What this task involves:
For this exercise, return only the lines in the records below from the one holding "#root-el .title .label" through the one holding "html: <div>Request to", including both, exactly as they appear and without pictures.

*** Listed entries ***

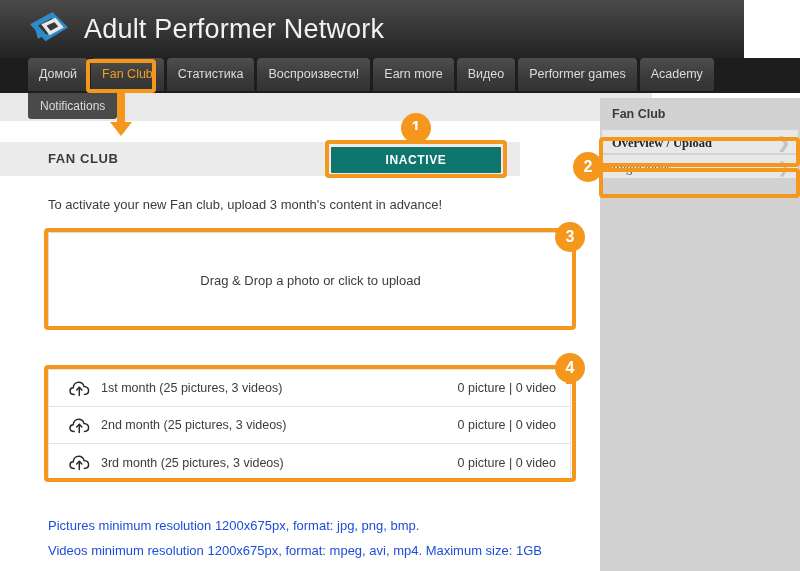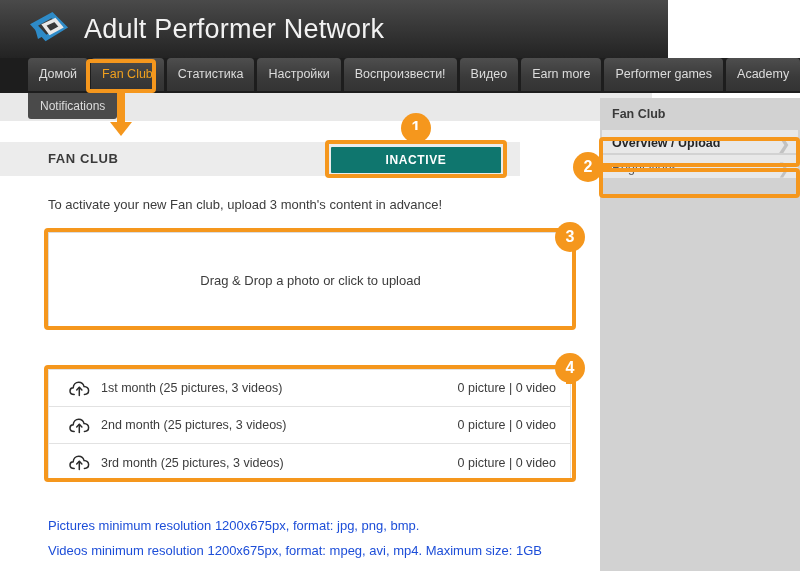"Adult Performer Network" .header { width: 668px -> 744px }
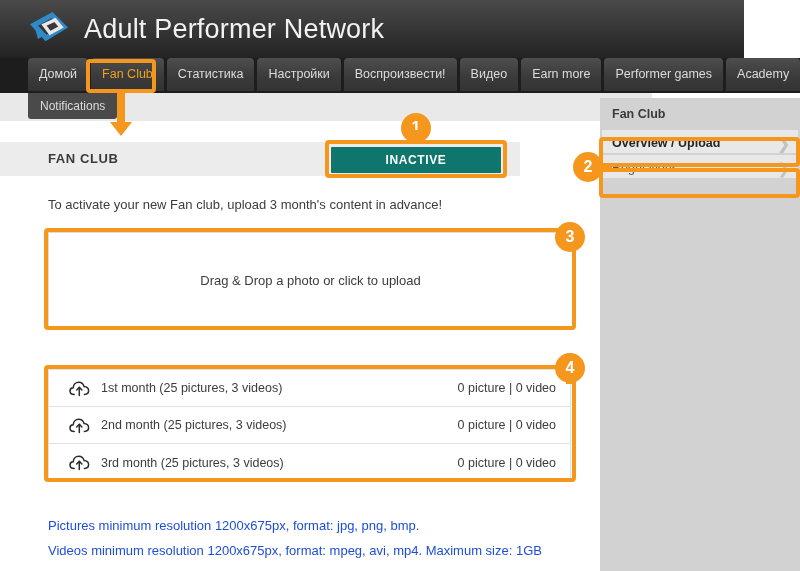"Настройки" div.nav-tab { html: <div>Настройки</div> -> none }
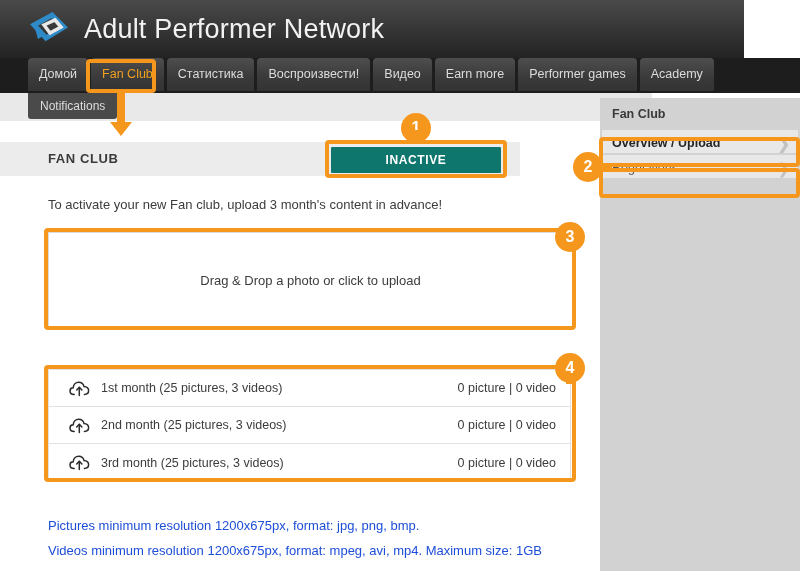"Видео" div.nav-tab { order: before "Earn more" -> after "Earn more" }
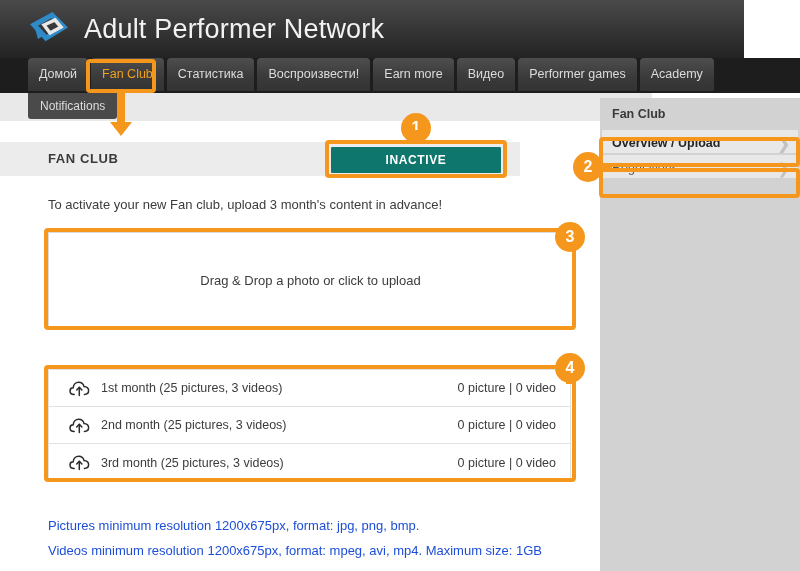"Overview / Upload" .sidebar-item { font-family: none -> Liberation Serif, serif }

*** End of Listed entries ***
*** Listed entries ***

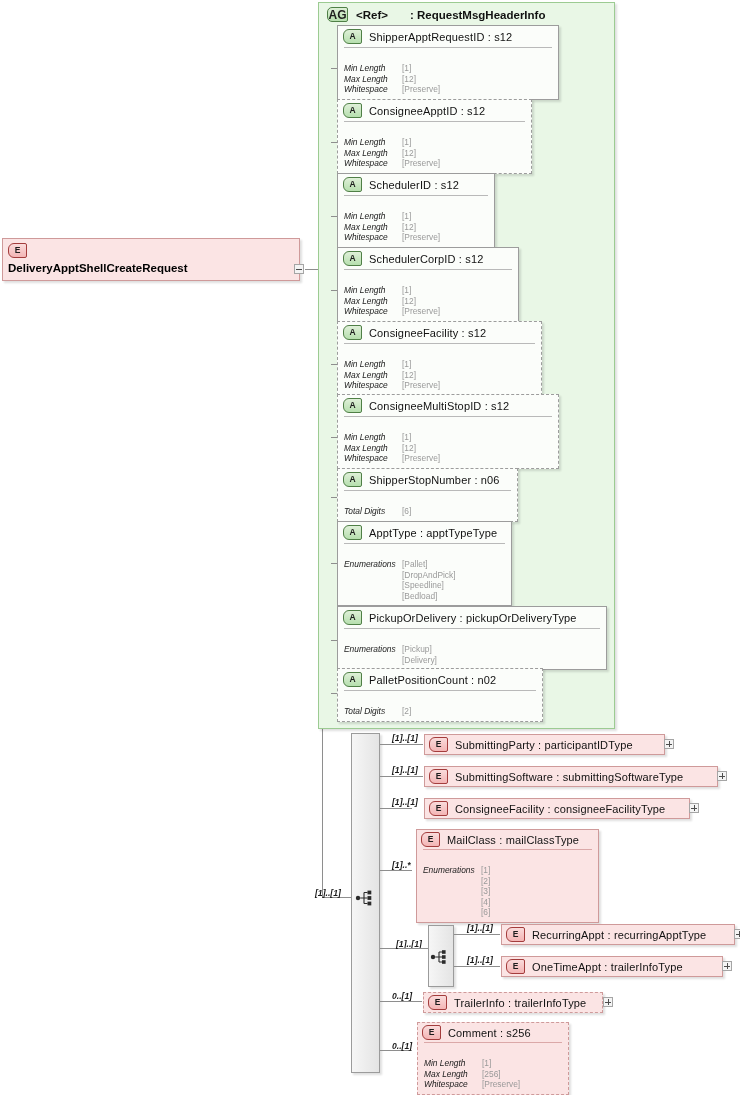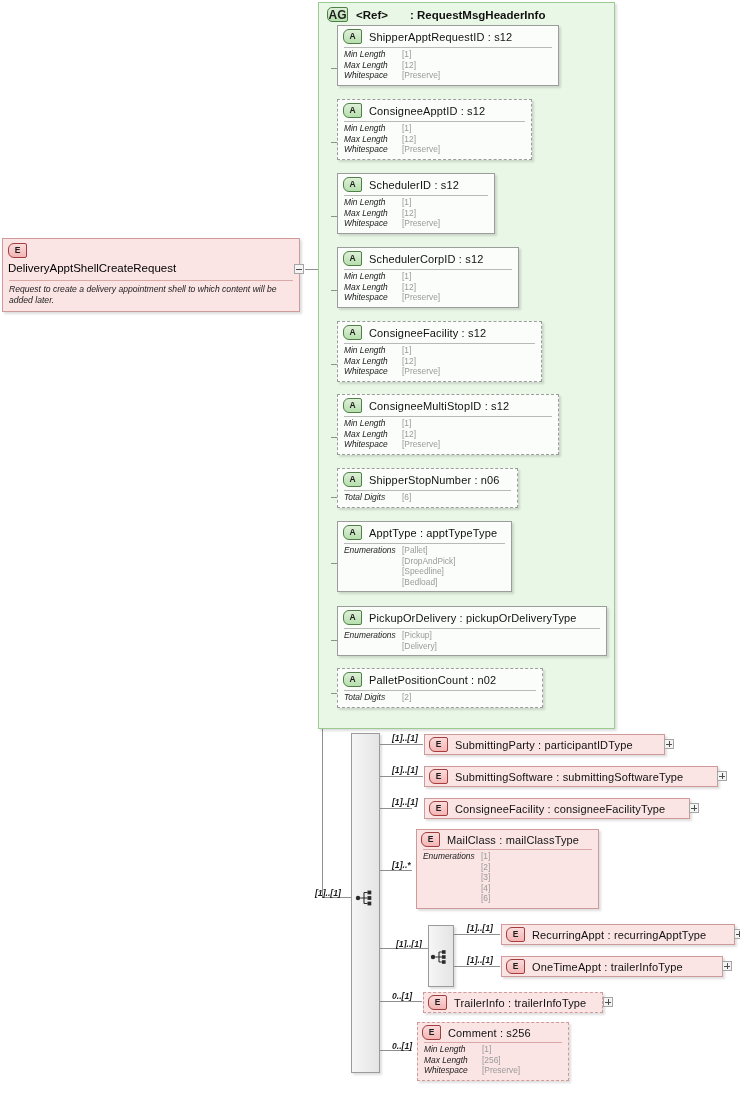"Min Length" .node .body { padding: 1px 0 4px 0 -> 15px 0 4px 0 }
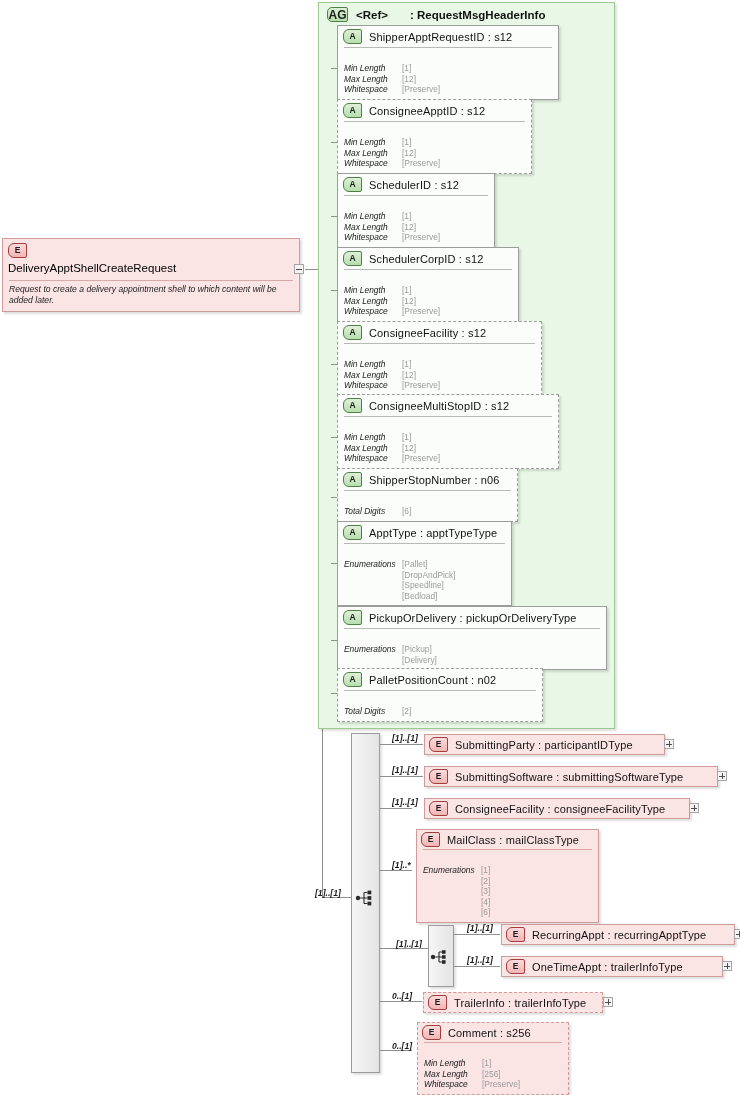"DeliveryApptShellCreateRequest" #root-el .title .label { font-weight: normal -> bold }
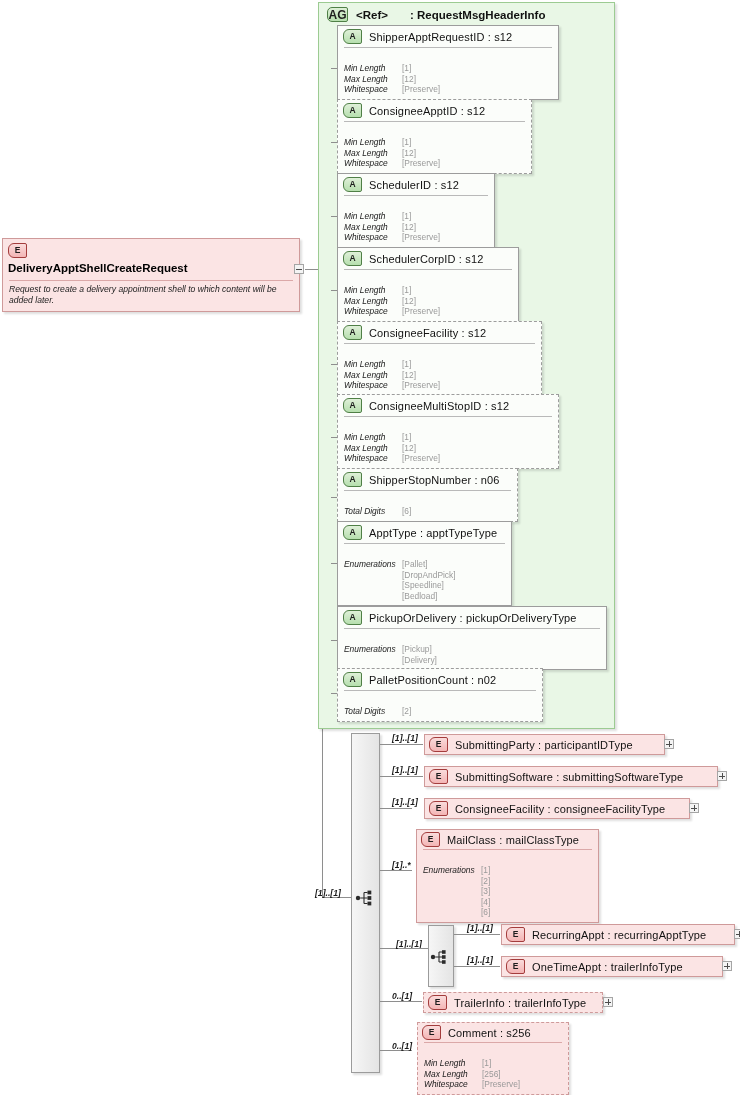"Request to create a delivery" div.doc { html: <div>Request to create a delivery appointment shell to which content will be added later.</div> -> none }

*** End of Listed entries ***

Result of this task:
"DeliveryApptShellCreateRequest" #root-el .title .label { font-weight: normal -> bold }
"Request to create a delivery" div.doc { html: <div>Request to create a delivery appointment shell to which content will be added later.</div> -> none }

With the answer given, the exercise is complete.